▸ **TO DO**:
In the entries below, find the line with "[451,561,894,581] https://github.com/WingItOttawa/WebCrawler ->" and print exactly every line from there up to and including the line with "[1256,981,1419,1002] Notes for", with no other lines.

▸ **Before-and-after change records**:
>>>

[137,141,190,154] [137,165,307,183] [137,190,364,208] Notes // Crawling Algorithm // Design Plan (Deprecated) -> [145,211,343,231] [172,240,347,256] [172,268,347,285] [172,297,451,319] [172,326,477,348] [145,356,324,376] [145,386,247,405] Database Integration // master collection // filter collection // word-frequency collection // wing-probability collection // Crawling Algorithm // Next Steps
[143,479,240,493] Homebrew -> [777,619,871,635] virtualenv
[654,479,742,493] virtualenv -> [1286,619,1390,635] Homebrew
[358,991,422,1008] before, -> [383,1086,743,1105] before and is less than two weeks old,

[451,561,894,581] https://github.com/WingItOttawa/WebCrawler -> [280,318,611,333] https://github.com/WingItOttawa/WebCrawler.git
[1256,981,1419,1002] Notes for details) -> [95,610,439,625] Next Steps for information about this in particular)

<<<
>>>

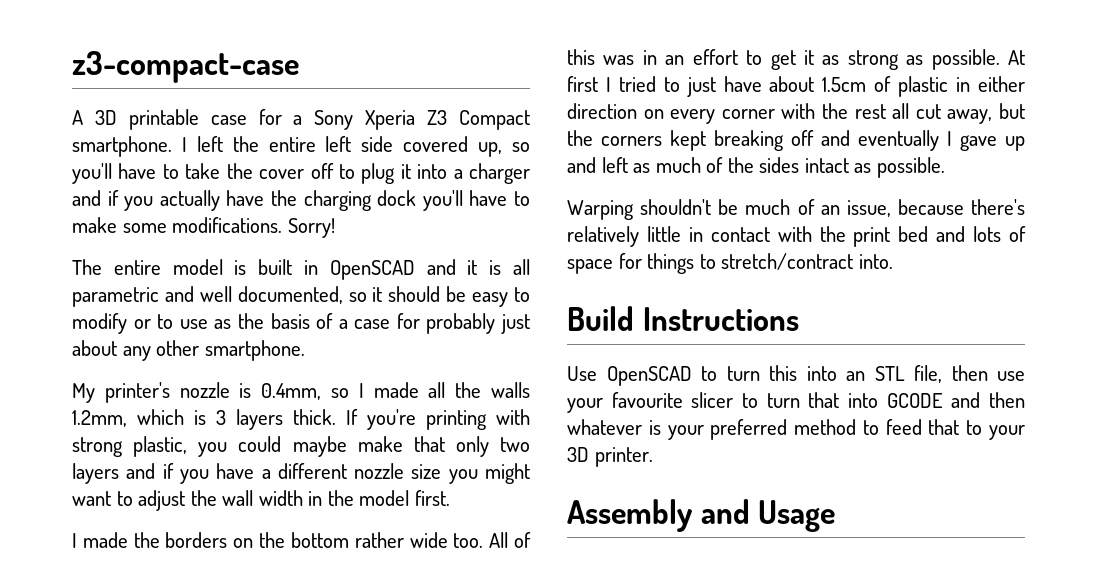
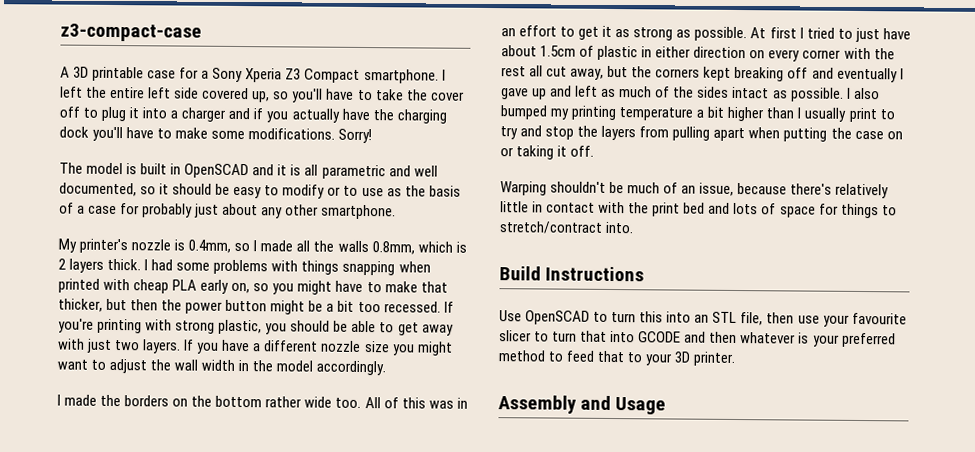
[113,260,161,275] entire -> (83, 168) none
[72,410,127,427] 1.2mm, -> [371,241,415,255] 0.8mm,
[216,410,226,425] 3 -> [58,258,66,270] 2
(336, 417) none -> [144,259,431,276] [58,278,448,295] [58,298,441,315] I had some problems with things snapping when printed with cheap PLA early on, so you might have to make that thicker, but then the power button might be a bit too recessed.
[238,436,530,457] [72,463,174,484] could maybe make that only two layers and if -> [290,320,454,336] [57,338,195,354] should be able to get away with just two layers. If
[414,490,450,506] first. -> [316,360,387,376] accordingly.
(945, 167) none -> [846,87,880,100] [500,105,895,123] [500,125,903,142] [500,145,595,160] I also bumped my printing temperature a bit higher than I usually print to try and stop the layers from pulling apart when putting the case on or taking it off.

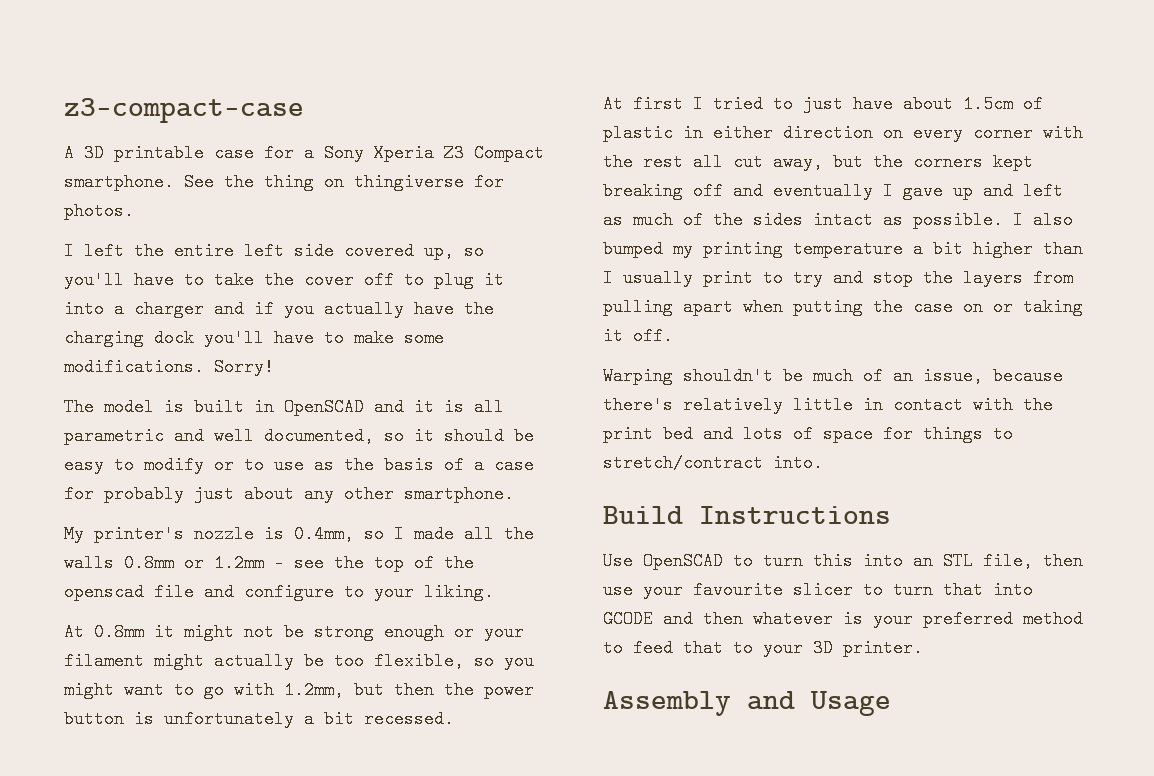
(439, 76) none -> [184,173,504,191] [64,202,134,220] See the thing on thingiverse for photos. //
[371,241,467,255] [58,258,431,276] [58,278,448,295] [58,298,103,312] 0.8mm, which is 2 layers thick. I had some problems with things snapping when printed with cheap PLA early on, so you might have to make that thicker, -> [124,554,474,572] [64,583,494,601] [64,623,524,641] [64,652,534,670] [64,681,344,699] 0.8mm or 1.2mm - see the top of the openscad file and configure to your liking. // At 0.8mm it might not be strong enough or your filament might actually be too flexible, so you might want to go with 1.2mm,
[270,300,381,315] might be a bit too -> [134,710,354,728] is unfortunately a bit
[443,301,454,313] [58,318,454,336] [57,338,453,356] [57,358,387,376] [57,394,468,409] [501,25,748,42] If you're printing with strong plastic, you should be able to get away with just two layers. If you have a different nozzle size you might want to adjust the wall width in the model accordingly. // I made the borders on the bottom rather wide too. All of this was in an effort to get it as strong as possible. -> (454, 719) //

<<<

▸ **EXERCISE ANSWER**:
[451,561,894,581] https://github.com/WingItOttawa/WebCrawler -> [280,318,611,333] https://github.com/WingItOttawa/WebCrawler.git
[1256,981,1419,1002] Notes for details) -> [95,610,439,625] Next Steps for information about this in particular)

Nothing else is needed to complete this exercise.